Synodale Kirchenmenschen sind nicht fehlerlos. Sie werden schuldig und bedürfen der Vergebung. Das Vaterunser verknüpft Gottes Vergebung und das Einander-Vergeben. Eine synodale Kirche bedarf einer Kultur der Versöhnung. Konflikte und Verletzungen müssen besprochen und bearbeitet werden. 

«Und führe uns nicht in Versuchung…» 

Die Gefährdungen auf synodalen Wegen sind zahlreich: die Verlockung der Macht, das Verwechseln der eigenen Vorlieben mit dem Willen Gottes, das Sich-im-Kreis-Drehen. Nicht zu unterschätzen ist auch die Gefahr Gleichgesinnter, Positionen zu besetzen, statt Lagerdenken zu überwinden. 
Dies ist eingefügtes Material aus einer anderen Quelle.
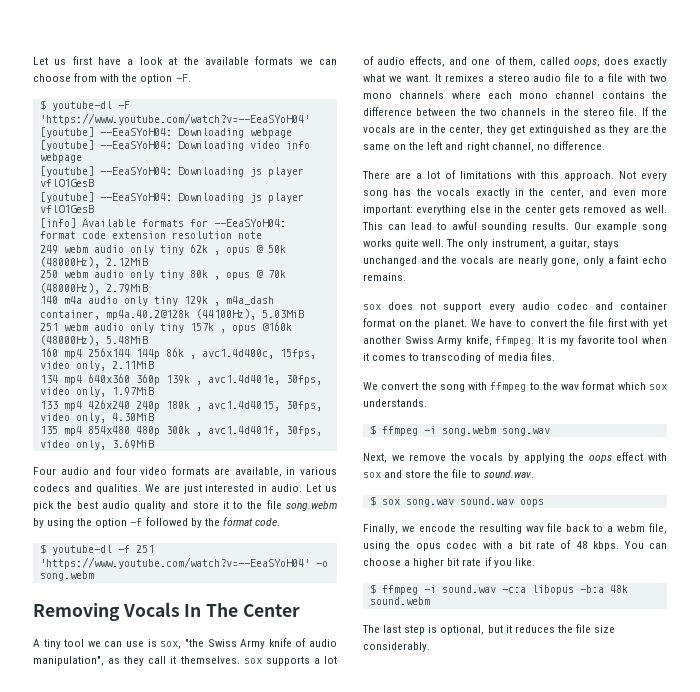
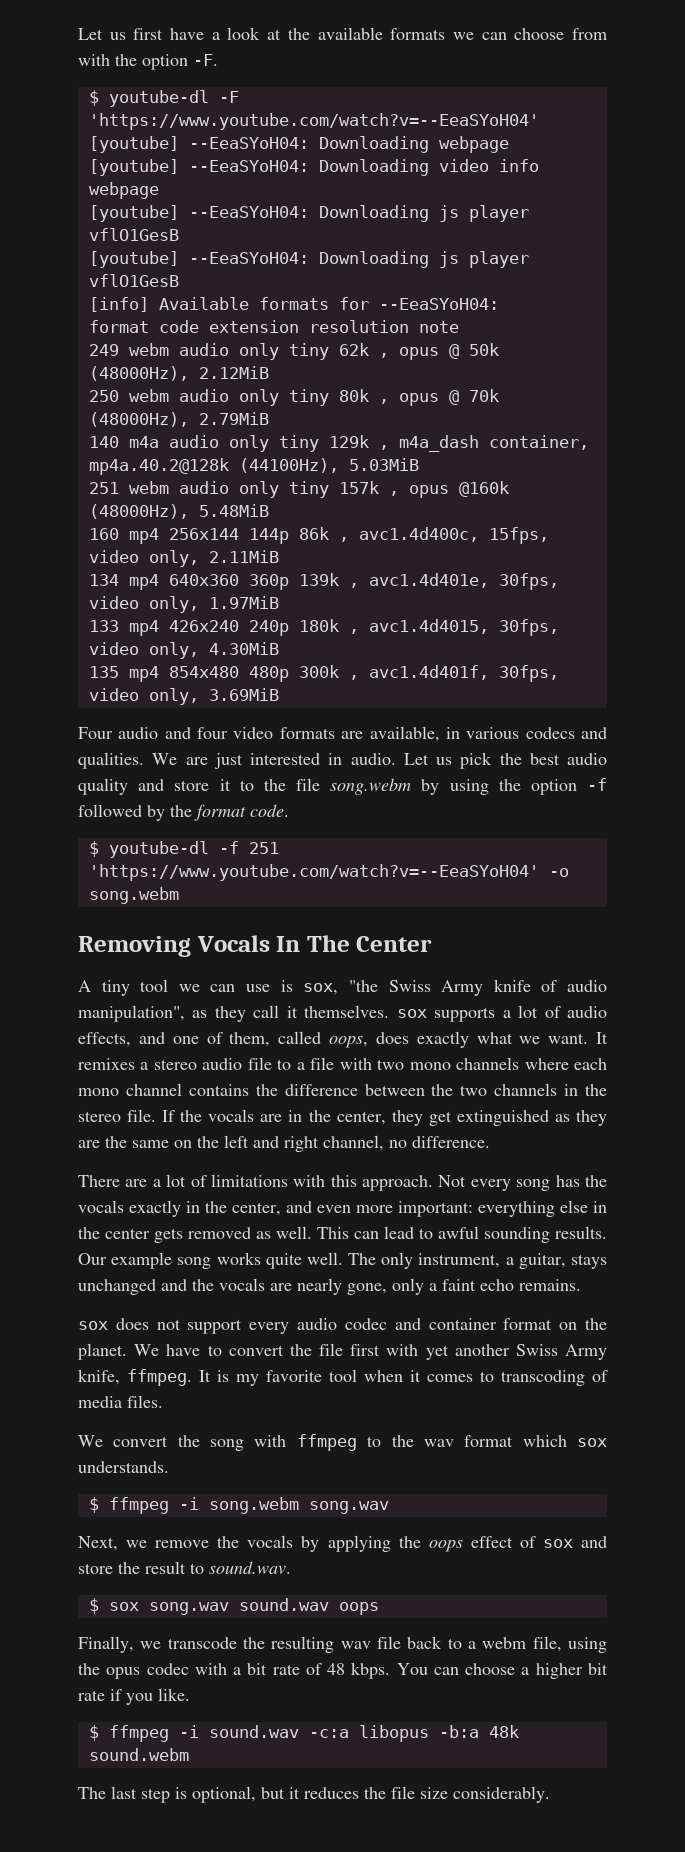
- Next, we remove the vocals by applying the oops effect with sox and store the file to sound.wav.
+ Next, we remove the vocals by applying the oops effect of sox and store the result to sound.wav.
- Finally, we encode the resulting wav file back to a webm file, using the opus codec with a bit rate of 48 kbps.
+ Finally, we transcode the resulting wav file back to a webm file, using the opus codec with a bit rate of 48 kbps.

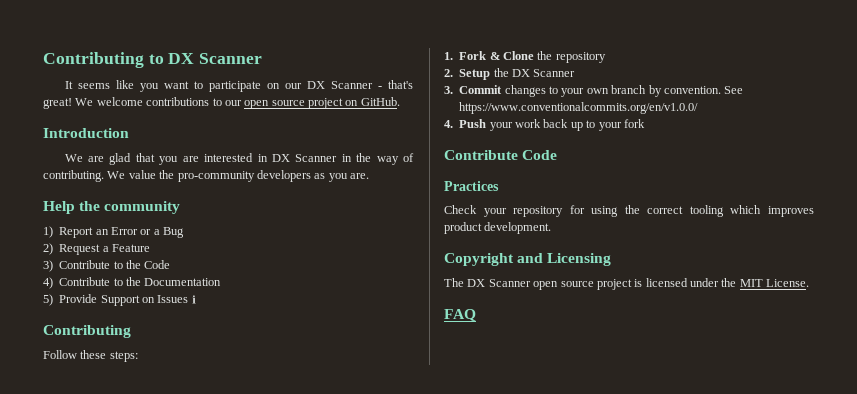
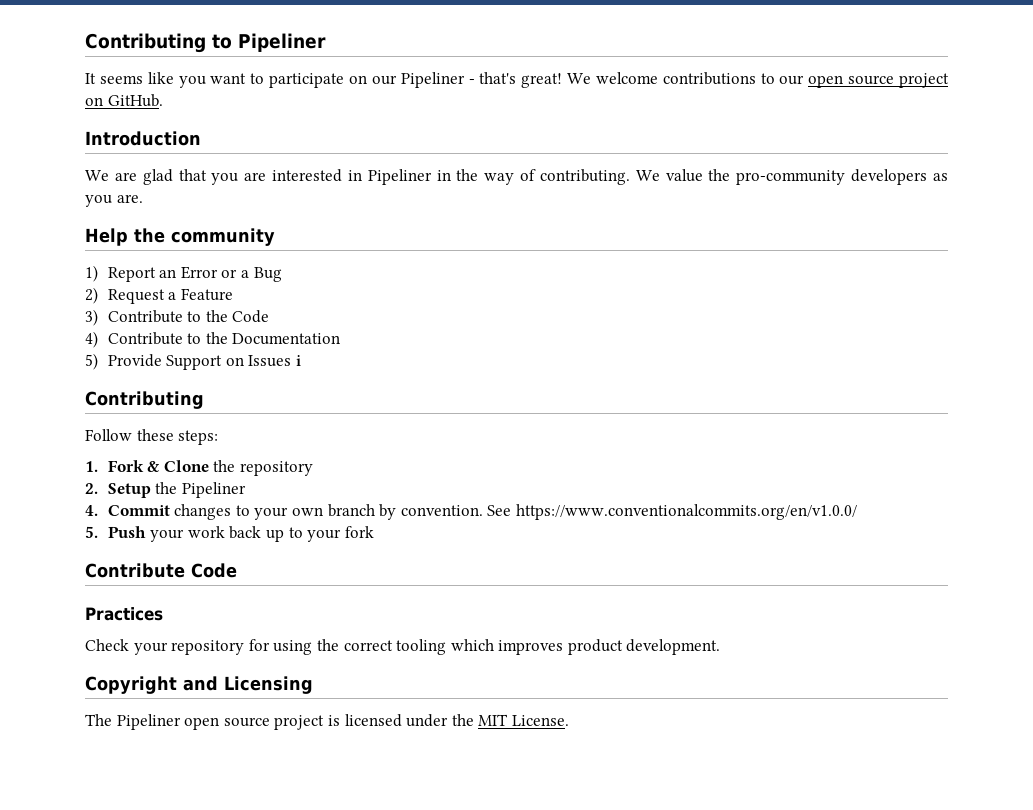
- Contributing to DX Scanner
+ Contributing to Pipeliner
- It seems like you want to participate on our DX Scanner - that's great!
+ It seems like you want to participate on our Pipeliner - that's great!
- We are glad that you are interested in DX Scanner in the way of contributing.
+ We are glad that you are interested in Pipeliner in the way of contributing.
- 2. Setup the DX Scanner
- 3. Commit changes to your own branch by convention.
+ 2. Setup the Pipeliner
+ 4. Commit changes to your own branch by convention.
- 4. Push your work back up to your fork
+ 5. Push your work back up to your fork
- The DX Scanner open source project is licensed under the MIT License.
+ The Pipeliner open source project is licensed under the MIT License.
- FAQ

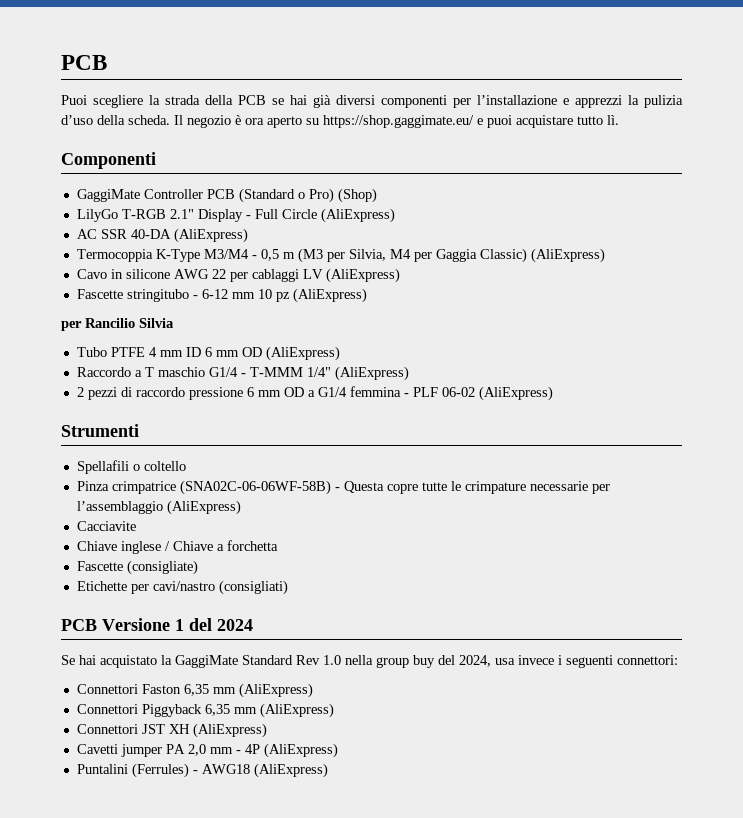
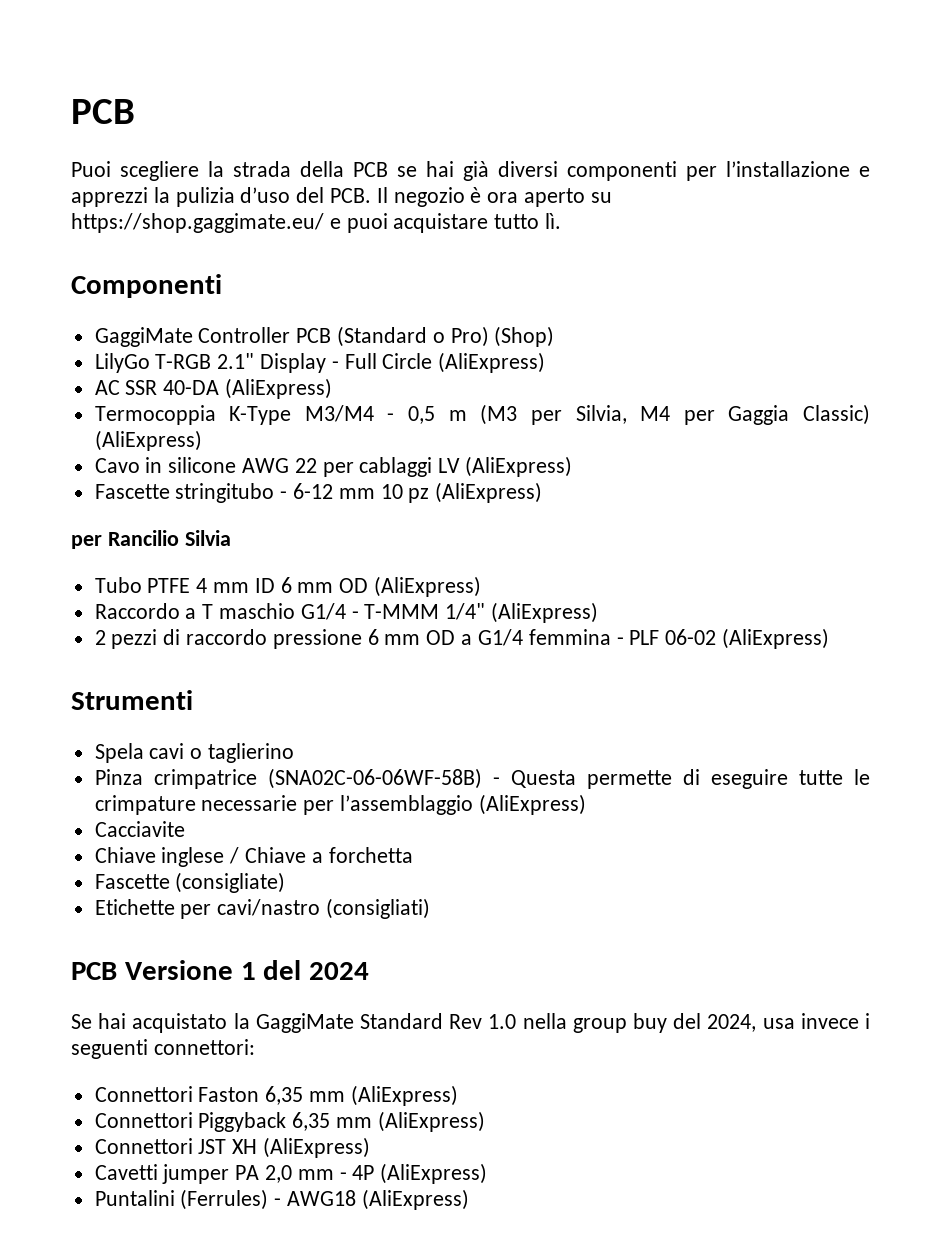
- Puoi scegliere la strada della PCB se hai già diversi componenti per l’installazione e apprezzi la pulizia d’uso della scheda. Il negozio è ora aperto su https://shop.gaggimate.eu/ e puoi acquistare tutto lì.
+ Puoi scegliere la strada della PCB se hai già diversi componenti per l’installazione e apprezzi la pulizia d’uso del PCB. Il negozio è ora aperto su https://shop.gaggimate.eu/ e puoi acquistare tutto lì.
- Spellafili o coltello
+ Spela cavi o taglierino
- Pinza crimpatrice (SNA02C-06-06WF-58B) - Questa copre tutte le crimpature necessarie per l’assemblaggio (AliExpress)
+ Pinza crimpatrice (SNA02C-06-06WF-58B) - Questa permette di eseguire tutte le crimpature necessarie per l’assemblaggio (AliExpress)

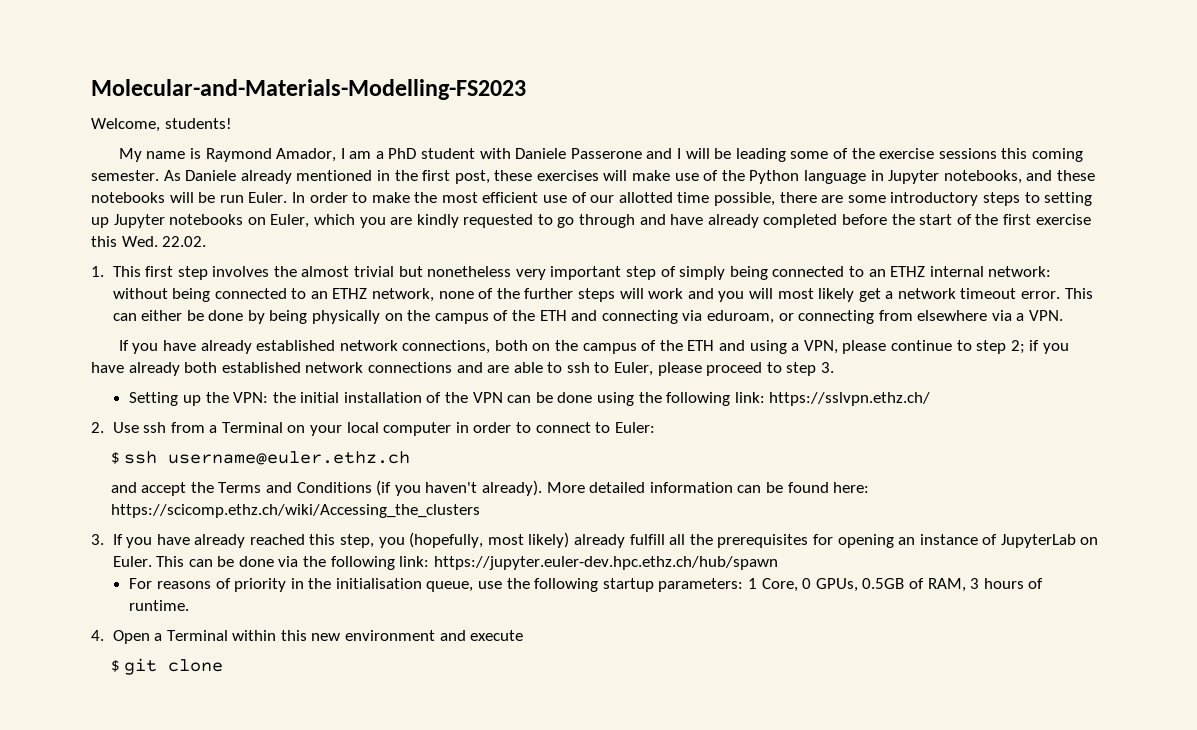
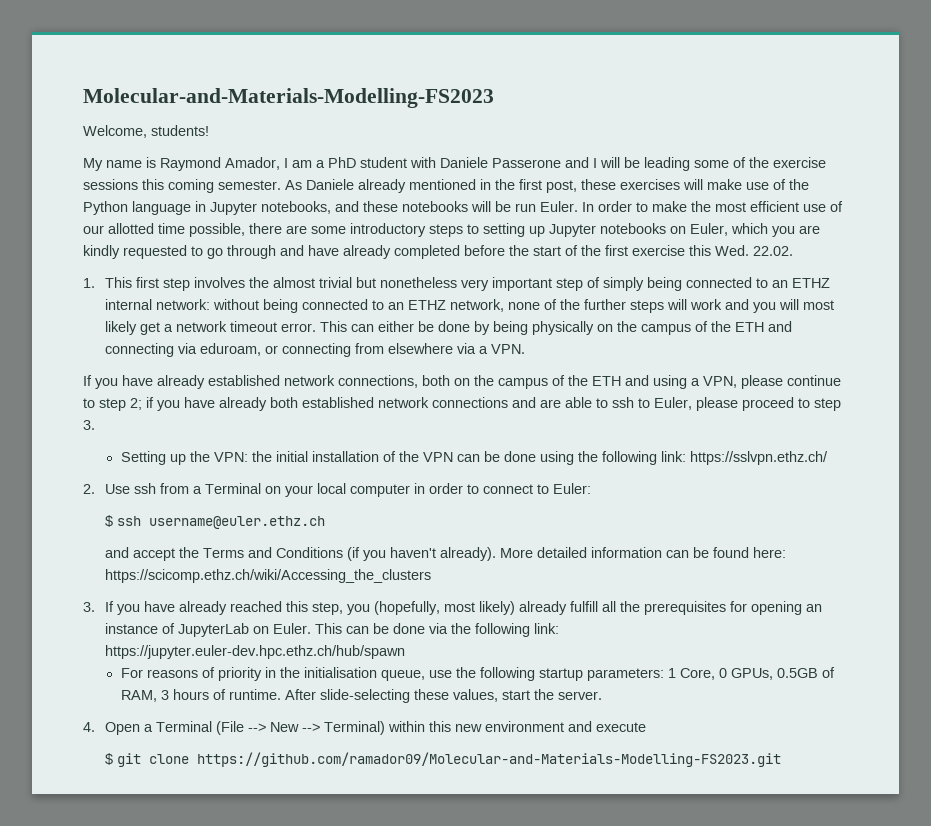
+ After slide-selecting these values, start the server.
- 4. Open a Terminal within this new environment and execute
+ 4. Open a Terminal (File --> New --> Terminal) within this new environment and execute
- $ git clone
+ $ git clone https://github.com/ramador09/Molecular-and-Materials-Modelling-FS2023.git

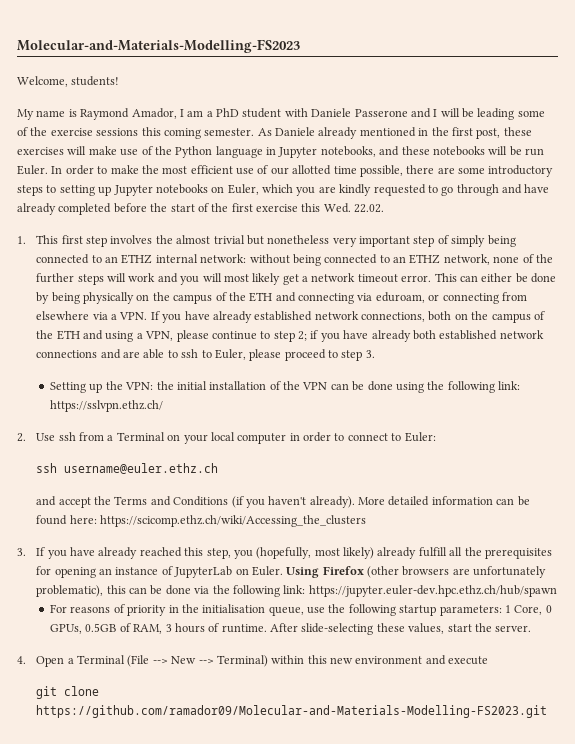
- This can either be done by being physically on the campus of the ETH and connecting via eduroam, or connecting from elsewhere via a VPN.
- If you have already established network connections, both on the campus of the ETH and using a VPN, please continue to step 2;
+ This can either be done by being physically on the campus of the ETH and connecting via eduroam, or connecting from elsewhere via a VPN. If you have already established network connections, both on the campus of the ETH and using a VPN, please continue to step 2;
- $ ssh username@euler.ethz.ch
+ ssh username@euler.ethz.ch
- This can be done via the following link: https://jupyter.euler-dev.hpc.ethz.ch/hub/spawn
+ Using Firefox (other browsers are unfortunately problematic), this can be done via the following link: https://jupyter.euler-dev.hpc.ethz.ch/hub/spawn
- $ git clone https://github.com/ramador09/Molecular-and-Materials-Modelling-FS2023.git
+ git clone https://github.com/ramador09/Molecular-and-Materials-Modelling-FS2023.git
«…sondern erlöse uns von dem Bösen» 

Selbst was in bester Absicht geschieht, kann sich als lebensfeindlich und zerstörerisch erweisen. Die Bitte, vor überfordernden Situationen verschont zu bleiben, ist zugleich das Eingeständnis, nicht allem gewachsen zu sein. Das Vaterunser an den Anfang oder an den Schluss einer synodalen Begegnung zu stellen, ist mehr als eine Verlegenheitslösung, wenn dabei die Aufmerksamkeit auf eine oder zwei in der jeweiligen Situation wichtige Formulierungen gerichtet wird.